MySQL/MariaDB single-threaded performance regressions, and a lesson in thread synchronisation primitives

I took a quick look at MariaDB 10.0 single-threaded performance (simple read-only sysbench). One thing immediately leaps to the eye, and I thought it worthy of mention. It contains an important lesson about the use of synchronisation primitives and in particular “atomic operations” in MariaDB (and MySQL).

I am using the Linux perf tool on this sysbench command:

  sysbench --num-threads=1 --test=oltp --oltp-test-mode=simple --oltp-read-only --oltp-skip-trx

Look at the top offender in the output from perf report:

  1,54%  mysqld  mysqld               [.] set_thread_state_v1

The only thing this does is set a string for SHOW PROCESSLIST (and the like) about what the thread is doing. And we are spending a whopping 1.5% of the total time doing this.

And why? That becomes clear when looking at the disassembly (extract):

  2d:   mov    0x7b0(%rbx),%eax
  33:   mov    %eax,%edx
        lock   cmpxchg %eax,0x7b0(%rbx)
        jne    33
        and    $0xfffffffc,%edx
        add    $0x1,%edx
        xchg   %edx,0x7b0(%rbx)
        mov    %rbp,0x7b8(%rbx)
        mov    %ecx,0x7c0(%rbx)
        mov    0x7b0(%rbx),%eax
  5e:   mov    %eax,%edx
        lock   cmpxchg %eax,0x7b0(%rbx)
        jne    5e
        and    $0xfffffffc,%edx
        add    $0x6,%edx
        xchg   %edx,0x7b0(%rbx)

No less than two locked cmpxchg instructions. Each of these implies a full memory barrier, which is really expensive.

To achieve their very high performance, modern CPUs process many instructions at the same time, a hundred or more is possible. But for a full memory barrier, the CPU needs to stop and ensure that all pending store instructions have fully reached the last-level cache. Only then can it start processing any following instructions involving a load. This is not something we should be doing every time a thread moves to a new stage of query processing.

I am not really familiar with the performance schema code (nor am I sure I want to be). But let us make some guess at what the code is trying to do here.
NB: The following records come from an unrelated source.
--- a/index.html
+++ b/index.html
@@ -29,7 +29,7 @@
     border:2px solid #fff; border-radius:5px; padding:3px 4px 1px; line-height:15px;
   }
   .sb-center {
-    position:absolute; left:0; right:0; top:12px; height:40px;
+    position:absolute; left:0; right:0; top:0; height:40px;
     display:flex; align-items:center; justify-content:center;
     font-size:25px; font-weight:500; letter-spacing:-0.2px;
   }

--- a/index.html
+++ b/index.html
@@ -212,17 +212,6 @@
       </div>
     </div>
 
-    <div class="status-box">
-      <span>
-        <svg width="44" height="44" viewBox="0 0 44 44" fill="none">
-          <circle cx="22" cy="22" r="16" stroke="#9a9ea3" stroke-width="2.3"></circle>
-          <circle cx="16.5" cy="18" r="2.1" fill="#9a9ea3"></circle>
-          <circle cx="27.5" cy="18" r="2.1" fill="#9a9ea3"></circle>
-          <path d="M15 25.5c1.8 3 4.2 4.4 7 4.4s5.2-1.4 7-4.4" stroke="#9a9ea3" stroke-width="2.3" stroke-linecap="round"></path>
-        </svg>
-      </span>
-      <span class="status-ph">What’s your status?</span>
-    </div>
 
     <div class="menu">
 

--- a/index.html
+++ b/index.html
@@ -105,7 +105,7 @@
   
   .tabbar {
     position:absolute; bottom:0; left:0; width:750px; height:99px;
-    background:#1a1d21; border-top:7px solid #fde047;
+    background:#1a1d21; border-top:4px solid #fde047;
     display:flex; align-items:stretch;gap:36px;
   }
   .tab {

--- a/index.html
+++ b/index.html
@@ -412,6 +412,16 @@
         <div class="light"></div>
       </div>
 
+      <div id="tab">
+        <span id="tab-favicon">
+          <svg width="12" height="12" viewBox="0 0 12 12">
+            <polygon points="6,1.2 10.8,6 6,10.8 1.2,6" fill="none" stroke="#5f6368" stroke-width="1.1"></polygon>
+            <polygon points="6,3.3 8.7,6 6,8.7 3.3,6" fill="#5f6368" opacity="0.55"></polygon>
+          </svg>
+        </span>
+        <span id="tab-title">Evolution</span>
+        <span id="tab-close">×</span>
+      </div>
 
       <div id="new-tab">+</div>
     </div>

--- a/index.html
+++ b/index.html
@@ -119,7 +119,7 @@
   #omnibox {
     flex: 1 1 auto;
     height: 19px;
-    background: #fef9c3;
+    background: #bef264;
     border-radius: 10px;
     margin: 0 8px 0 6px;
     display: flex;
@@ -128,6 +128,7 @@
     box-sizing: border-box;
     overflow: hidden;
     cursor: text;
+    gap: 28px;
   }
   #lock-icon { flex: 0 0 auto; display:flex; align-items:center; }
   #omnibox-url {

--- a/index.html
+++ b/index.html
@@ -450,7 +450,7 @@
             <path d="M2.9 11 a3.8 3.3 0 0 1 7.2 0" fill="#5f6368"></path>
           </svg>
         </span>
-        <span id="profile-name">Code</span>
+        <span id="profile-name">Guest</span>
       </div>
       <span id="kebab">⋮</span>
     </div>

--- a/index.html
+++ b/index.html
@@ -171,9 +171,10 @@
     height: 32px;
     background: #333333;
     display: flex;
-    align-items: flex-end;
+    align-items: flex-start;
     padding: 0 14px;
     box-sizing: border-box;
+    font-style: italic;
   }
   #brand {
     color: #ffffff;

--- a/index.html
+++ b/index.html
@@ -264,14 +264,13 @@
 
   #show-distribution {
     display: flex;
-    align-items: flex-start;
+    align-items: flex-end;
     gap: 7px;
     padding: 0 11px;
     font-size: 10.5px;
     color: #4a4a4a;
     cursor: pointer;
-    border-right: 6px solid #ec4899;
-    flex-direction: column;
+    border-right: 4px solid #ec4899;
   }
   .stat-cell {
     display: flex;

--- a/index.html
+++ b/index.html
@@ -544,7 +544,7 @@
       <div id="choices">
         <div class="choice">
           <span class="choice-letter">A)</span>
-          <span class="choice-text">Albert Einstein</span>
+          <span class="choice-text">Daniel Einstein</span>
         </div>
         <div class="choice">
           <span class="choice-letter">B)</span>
Here is the code from which the first locked instruction originates:

  /**
    Execute an allocated to dirty transition.
    This transition should be executed by the writer that owns the record,
    before the record is modified.
  */
  void allocated_to_dirty(void)
  {
    uint32 copy= PFS_atomic::load_u32(&m_version_state);
    uint32 new_val= (copy & VERSION_MASK) + PFS_LOCK_DIRTY;
    /* We own the record, no need to use compare and swap. */
    PFS_atomic::store_u32(&m_version_state, new_val);
  }

So perhaps the idea is that only the thread itself can modify its state, but other threads can read it. And we want the update to be fast (I suppose updating the state is more important than inspecting it). So the developers wanted to avoid a lock that could block the writer. Instead, it sets a flag to mark that the data is being modified before the update. And clears the flag after. And a reader can then check the flag; if the flag was modified during a read, the data is potentially inconsistent, and the read can be re-tried.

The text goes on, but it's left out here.